**Your goal:**
Retype the data below exactly, skipping pictures.

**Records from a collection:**
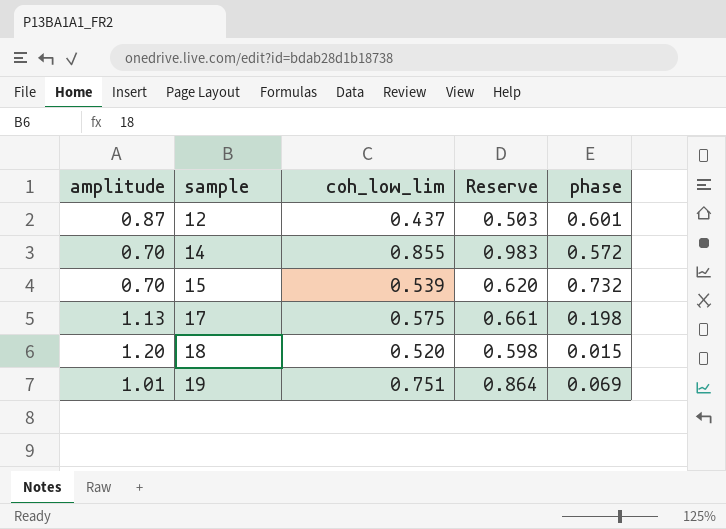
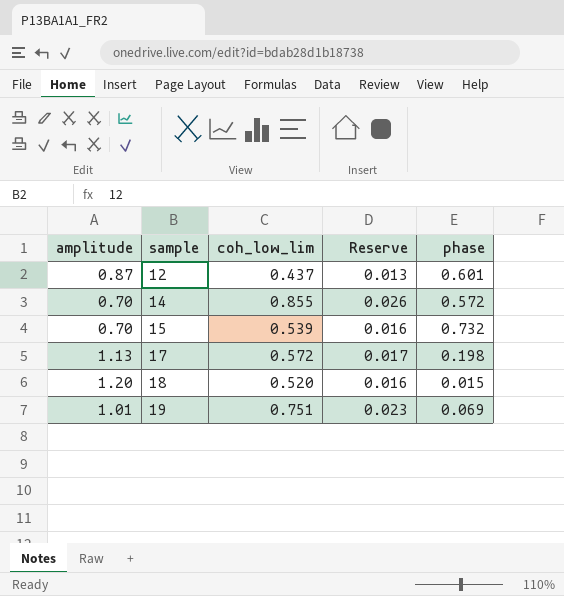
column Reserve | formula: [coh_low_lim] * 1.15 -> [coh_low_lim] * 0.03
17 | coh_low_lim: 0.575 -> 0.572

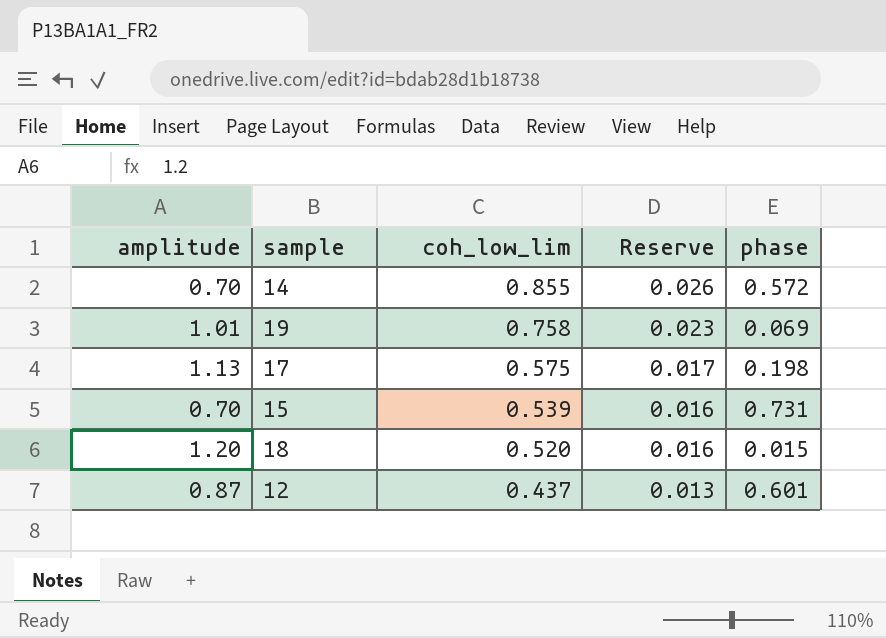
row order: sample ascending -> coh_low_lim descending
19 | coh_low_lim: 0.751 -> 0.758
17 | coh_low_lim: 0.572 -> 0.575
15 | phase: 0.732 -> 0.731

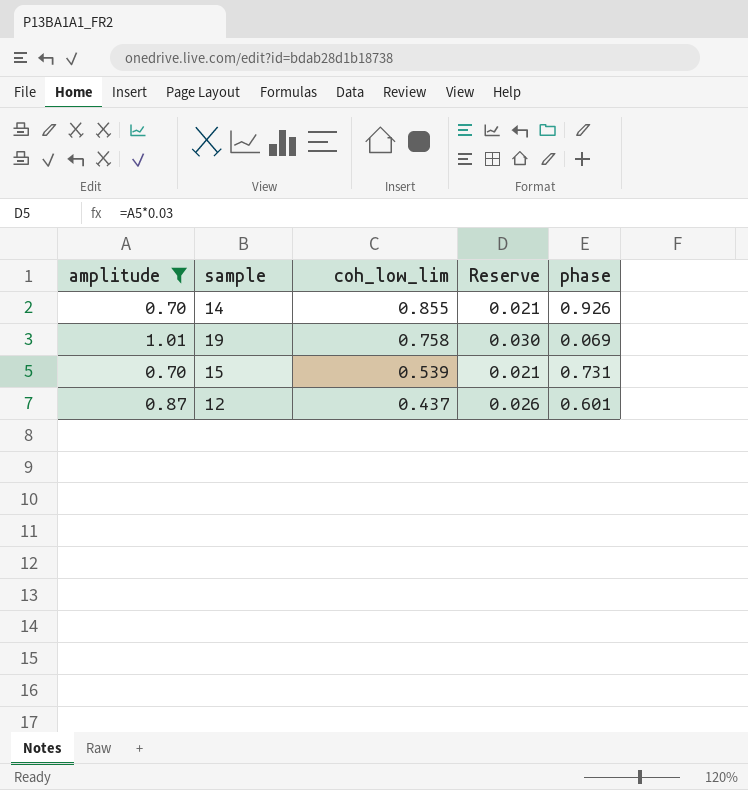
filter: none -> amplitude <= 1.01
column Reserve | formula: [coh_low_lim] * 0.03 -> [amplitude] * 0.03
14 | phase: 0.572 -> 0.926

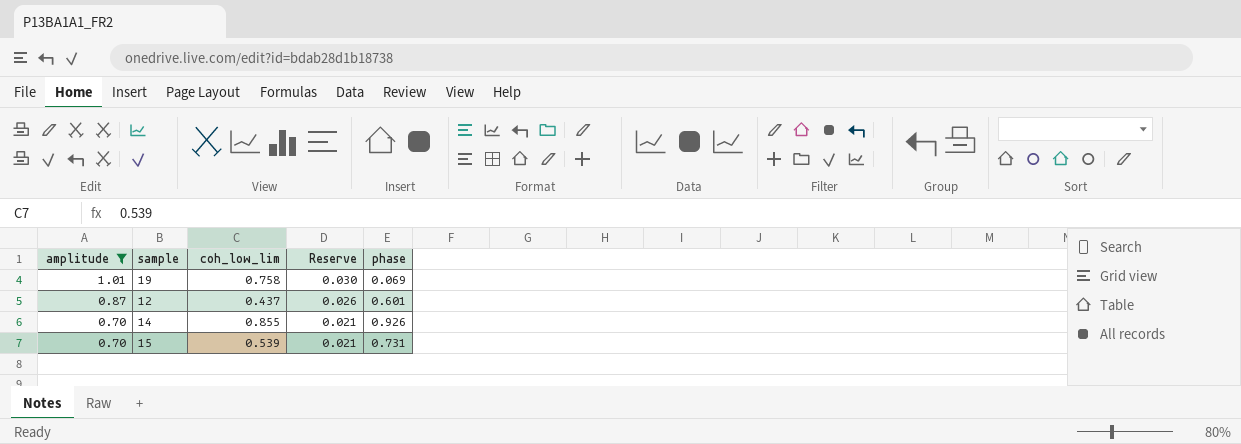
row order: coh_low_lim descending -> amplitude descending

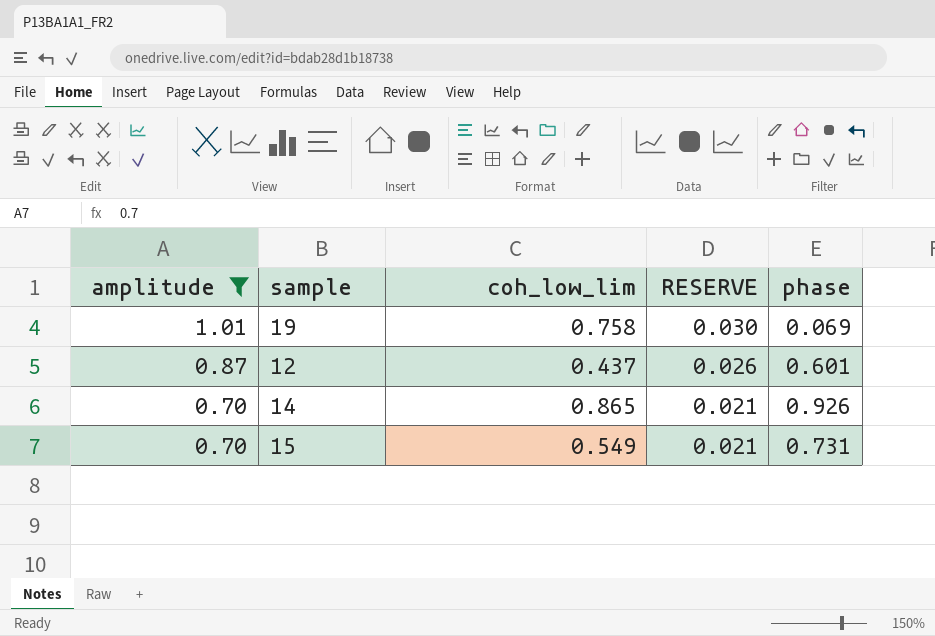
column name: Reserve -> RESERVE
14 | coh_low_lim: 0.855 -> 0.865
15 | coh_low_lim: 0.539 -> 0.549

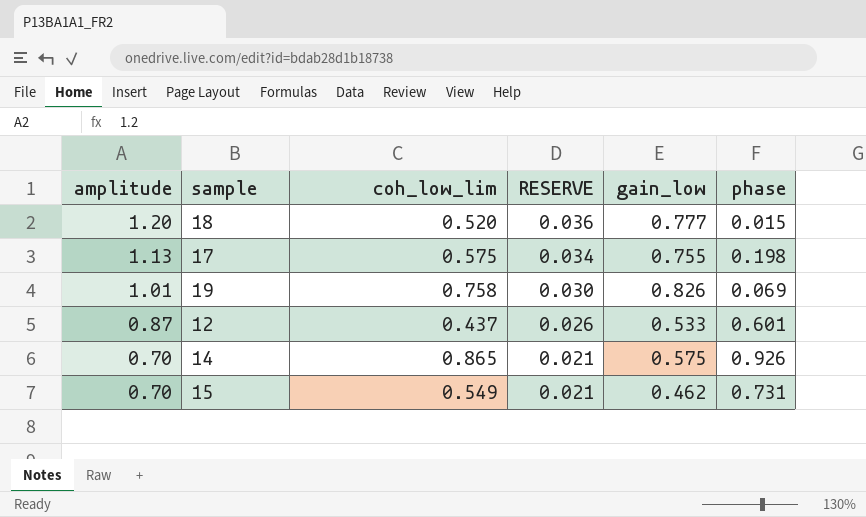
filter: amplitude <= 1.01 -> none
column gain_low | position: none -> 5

**Answer space:**
column Reserve | formula: [coh_low_lim] * 1.15 -> [coh_low_lim] * 0.03
17 | coh_low_lim: 0.575 -> 0.572

row order: sample ascending -> coh_low_lim descending
19 | coh_low_lim: 0.751 -> 0.758
17 | coh_low_lim: 0.572 -> 0.575
15 | phase: 0.732 -> 0.731

filter: none -> amplitude <= 1.01
column Reserve | formula: [coh_low_lim] * 0.03 -> [amplitude] * 0.03
14 | phase: 0.572 -> 0.926

row order: coh_low_lim descending -> amplitude descending

column name: Reserve -> RESERVE
14 | coh_low_lim: 0.855 -> 0.865
15 | coh_low_lim: 0.539 -> 0.549

filter: amplitude <= 1.01 -> none
column gain_low | position: none -> 5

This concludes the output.